Washington, D.C. – America’s Health Insurance Plans (AHIP) President and CEO Karen Ignagni released the following statement on the MLR blanks proposal approved today by the National Association of Insurance Commissioners (NAIC):

“The NAIC is conducting a transparent and thorough process as it develops the MLR definition, but the current proposal could have the unintended consequence of turning-back-the-clock on efforts to improve patient safety, enhance the quality of care, and fight fraud.  Preserving patients’ access to high-quality health care services is essential if the key goals of health care reform are to be achieved.”

AHIP letter to NAIC on MLR
Last week, AHIP sent a letter to the NAIC on the MLR calculation which urges the NAIC to:

  • “structure the quality framework in a way that allows for the recognition and encouragement of new quality and care improvement initiatives and does not limit permissible programs to those that are currently in the market today.”

  • “reconsider the exclusion of fraud prevention and detection because of its importance to the vital and universally recognized goals of improving health care quality and patient outcomes. Currently, retrospective review is excluded, yet it is a key tool in targeting the dangerous overutilization of services, falsification of medical records, and medical identity theft.”
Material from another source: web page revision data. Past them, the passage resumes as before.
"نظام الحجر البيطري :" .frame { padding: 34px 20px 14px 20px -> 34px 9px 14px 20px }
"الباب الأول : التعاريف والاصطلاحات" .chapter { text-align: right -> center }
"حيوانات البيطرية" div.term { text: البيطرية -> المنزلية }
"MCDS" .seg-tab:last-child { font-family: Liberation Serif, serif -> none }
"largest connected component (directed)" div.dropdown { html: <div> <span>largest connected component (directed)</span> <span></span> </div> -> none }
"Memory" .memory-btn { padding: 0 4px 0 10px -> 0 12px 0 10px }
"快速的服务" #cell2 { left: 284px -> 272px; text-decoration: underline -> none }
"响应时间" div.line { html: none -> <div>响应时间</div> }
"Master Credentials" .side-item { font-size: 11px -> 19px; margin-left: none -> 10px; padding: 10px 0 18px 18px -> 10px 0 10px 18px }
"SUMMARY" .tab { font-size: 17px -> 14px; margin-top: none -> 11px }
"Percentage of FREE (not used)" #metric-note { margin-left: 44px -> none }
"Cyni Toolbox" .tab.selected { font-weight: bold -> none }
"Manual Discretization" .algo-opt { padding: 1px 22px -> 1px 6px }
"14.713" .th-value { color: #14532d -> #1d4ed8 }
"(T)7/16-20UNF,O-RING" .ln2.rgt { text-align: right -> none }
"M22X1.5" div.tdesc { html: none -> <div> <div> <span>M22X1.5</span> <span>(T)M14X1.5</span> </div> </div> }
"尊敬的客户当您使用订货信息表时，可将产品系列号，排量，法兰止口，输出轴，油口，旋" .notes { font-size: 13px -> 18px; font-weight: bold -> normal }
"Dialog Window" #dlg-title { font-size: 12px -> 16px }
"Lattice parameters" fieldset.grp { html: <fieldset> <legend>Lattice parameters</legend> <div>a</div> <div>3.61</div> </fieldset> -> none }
  • “reconsider the exclusion of costs associated with the ICD-10 implementation. The effort to convert to ICD-10 codes will improve the ability of health plans to share clinical data among clinicians for quality improvement and care coordination activities, thereby promoting a better understanding of diagnoses and procedures at institutional settings of care to allow better treatment and quality improvement.”

  • “re-evaluate the exclusion of concurrent utilization review and the implications this will have on programs designed to improve patient safety and to assure that consumers receive the right care, at the right time, and in the right place. These tools play an important role in addressing growing concerns over variations in imaging use across geographic regions and the potential overuse of imaging services.”

  • “ re-evaluate the exclusion of individual coverage from the wellness and health promotion guidance. The new legislation envisions a transition to wellness-centered care and calls for a pilot wellness program in the individual market. Therefore, it would appear to be inconsistent to prohibit incentives from being offered to consumers purchasing coverage on their own at the same time they are offered to employers in small and large groups.”

  • “adopt a standard methodology to address needed MLR transition rules to promote stability of health plan choices in the individual and small group markets and avoid a potential disruption of coverage for millions of Americans prior to implementation of the 2014 market reforms.”